Et voici qu’elle redouble maintenant en découvrant un président de la république qui joue double jeu, d’une part en rassurant par téléphone le président de l’épiscopat français au soir même de sa déclaration à la nation, en lui promettant davantage de souplesse pour permettre à plus de 30 fidèles de se réunir le dimanche, et qui par la voix de son 1er ministre, le surlendemain, maintient rigoureusement la même règle. Se serait-il laissé aller au mensonge ? Ne craint-il pas pour sa crédibilité ? Quelle confiance accorder ?
De nombreuses voix ont dénoncé avec justesse le manque de réalisme d’une telle jauge et son inadaptation à la capacité d’accueil des églises. Une cathédrale, une petite église de campagne ou une chapelle... ce n’est pas la même chose ! Les possibilités de distanciation ne sont pas comparables, pour ne souligner que cet aspect. Pourquoi 30 et non pas 35 ou 50... Le virus saurait-il donc faire la différence?

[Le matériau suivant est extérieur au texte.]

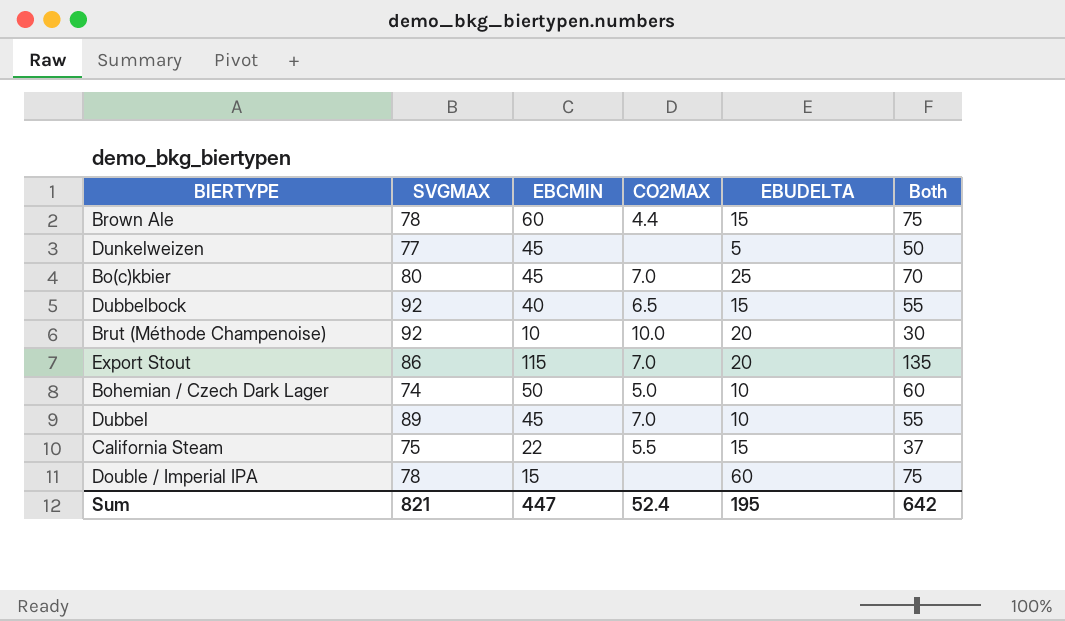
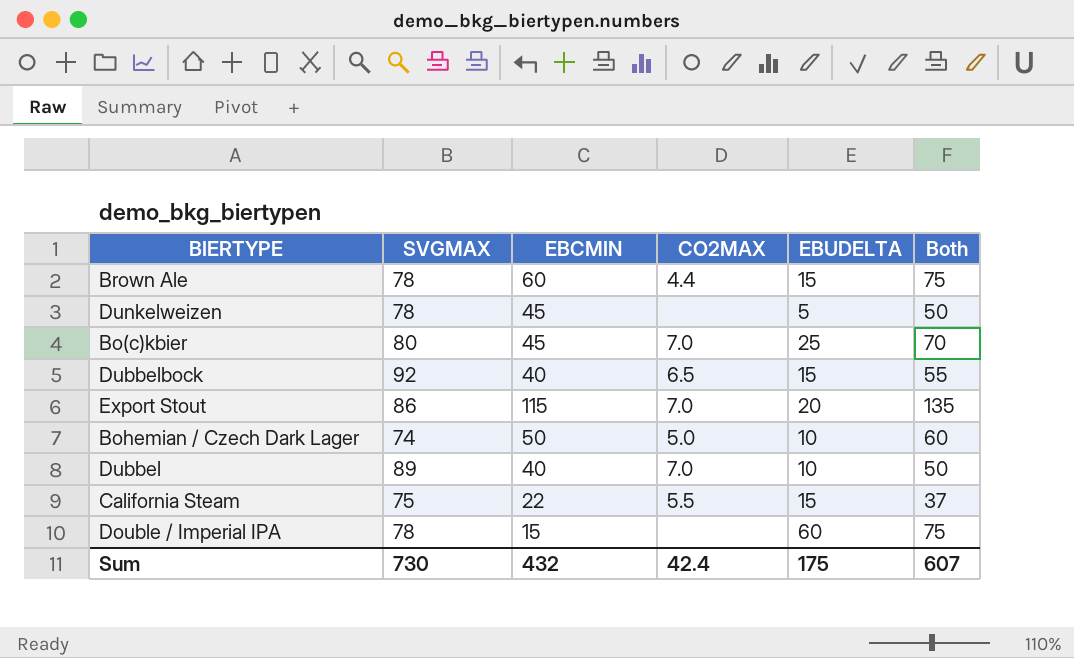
row Brut (Méthode Champenoise): 92 | 10 | 10.0 | 20 | 30 -> none
Dunkelweizen | SVGMAX: 77 -> 78
Dubbel | EBCMIN: 45 -> 40
Dubbel | Both: 55 -> 50
Sum | SVGMAX: 821 -> 730
Sum | EBCMIN: 447 -> 432
Sum | CO2MAX: 52.4 -> 42.4
Sum | EBUDELTA: 195 -> 175
Sum | Both: 642 -> 607

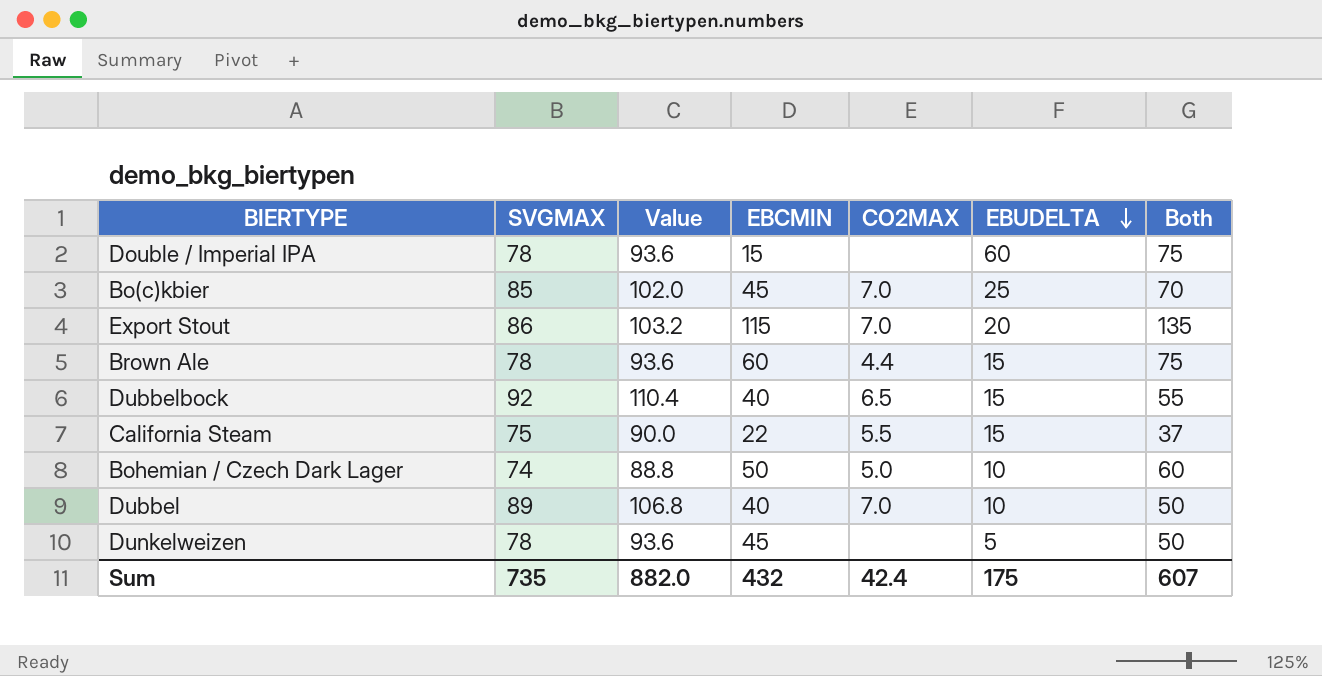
row order: none -> EBUDELTA descending
column Value | formula: none -> [SVGMAX] * 1.2
Bo(c)kbier | SVGMAX: 80 -> 85
Sum | SVGMAX: 730 -> 735

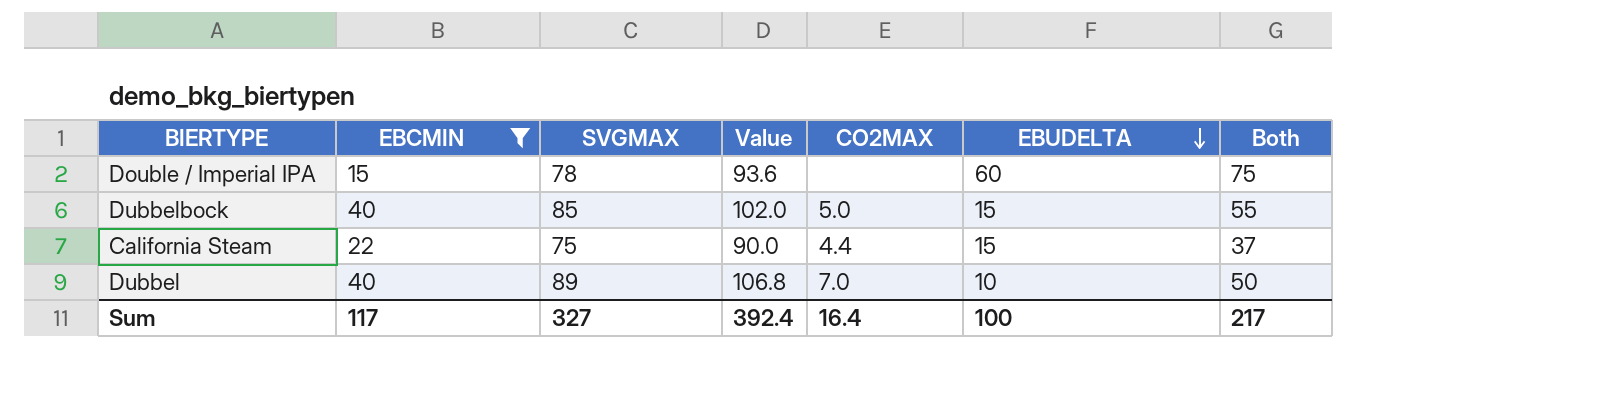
filter: none -> EBCMIN <= 40
column EBCMIN | position: 4 -> 2
Dubbelbock | SVGMAX: 92 -> 85
Dubbelbock | Value: 110.4 -> 102.0
Dubbelbock | CO2MAX: 6.5 -> 5.0
California Steam | CO2MAX: 5.5 -> 4.4
Sum | EBCMIN: 432 -> 117
Sum | SVGMAX: 735 -> 327
Sum | Value: 882.0 -> 392.4
Sum | CO2MAX: 42.4 -> 16.4
Sum | EBUDELTA: 175 -> 100
Sum | Both: 607 -> 217

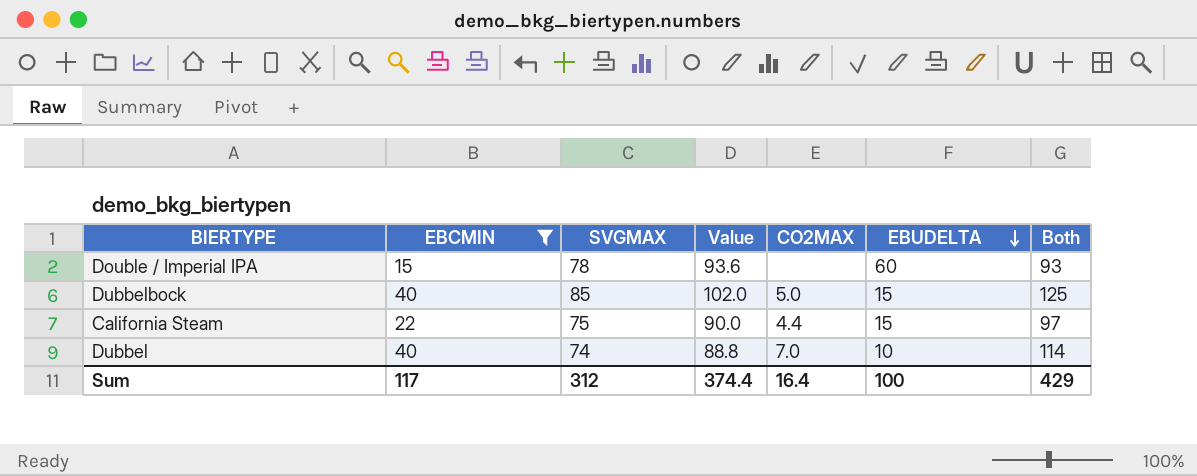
column Both | formula: [EBCMIN] + [EBUDELTA] -> [EBCMIN] + [SVGMAX]
Dubbel | SVGMAX: 89 -> 74
Dubbel | Value: 106.8 -> 88.8
Sum | SVGMAX: 327 -> 312
Sum | Value: 392.4 -> 374.4
Sum | Both: 217 -> 429

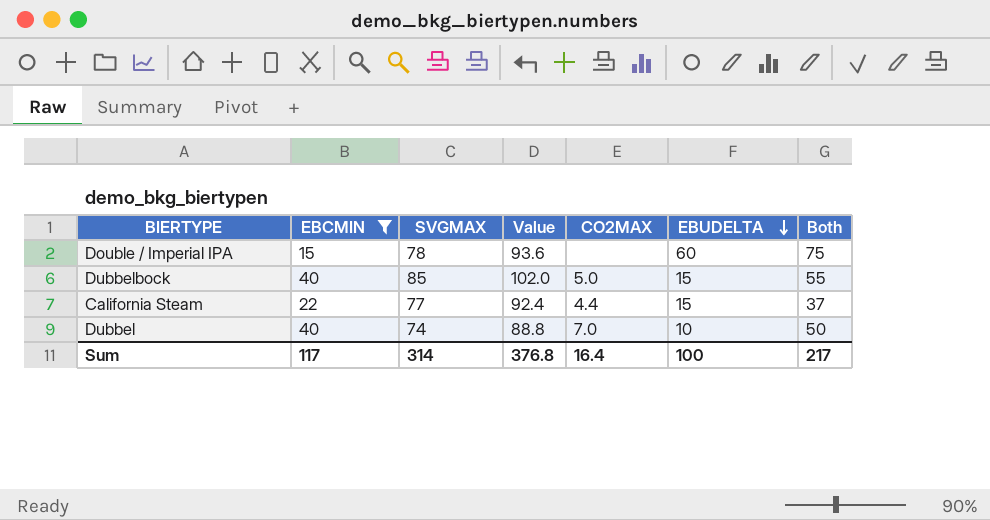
column Both | formula: [EBCMIN] + [SVGMAX] -> [EBCMIN] + [EBUDELTA]
California Steam | SVGMAX: 75 -> 77
California Steam | Value: 90.0 -> 92.4
Sum | SVGMAX: 312 -> 314
Sum | Value: 374.4 -> 376.8
Sum | Both: 429 -> 217

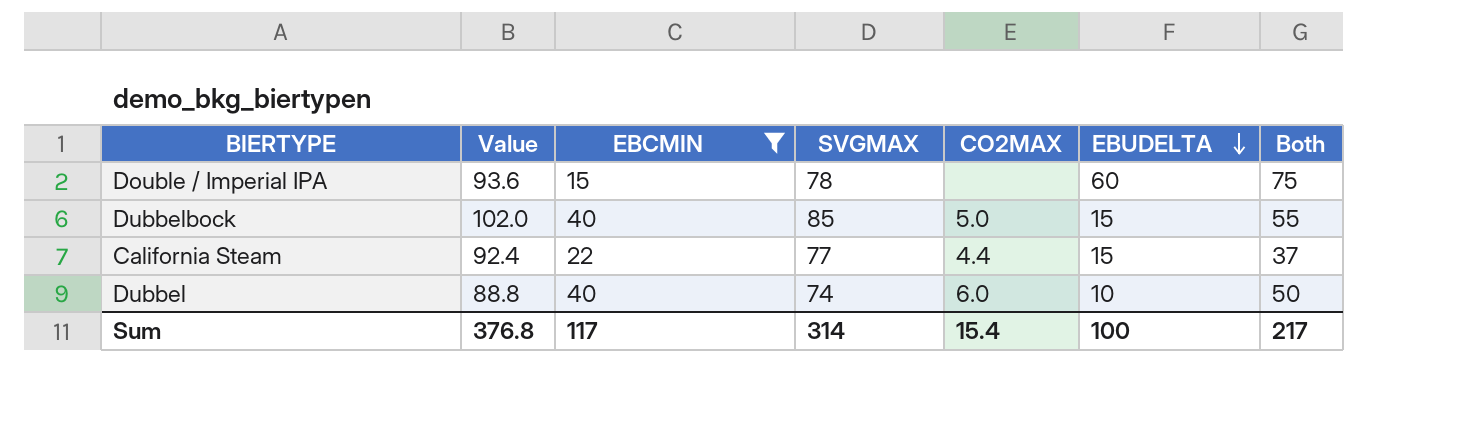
column Value | position: 4 -> 2
Dubbel | CO2MAX: 7.0 -> 6.0
Sum | CO2MAX: 16.4 -> 15.4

De mon côté, comme curé, je ne me sens pas chargé de surveiller l’entrée de l’église, elle reste ouverte le dimanche comme les autres jours. Entre qui veut. J’ai confiance dans les fidèles qui auront l’attitude qui convient pour éviter la propagation du virus. Comme d’habitude, ils auront à leur disposition le liquide ‘purificateur’, garderont la bonne distance et le masque sur le visage. La prudence de chacun reste la règle, comme auparavant.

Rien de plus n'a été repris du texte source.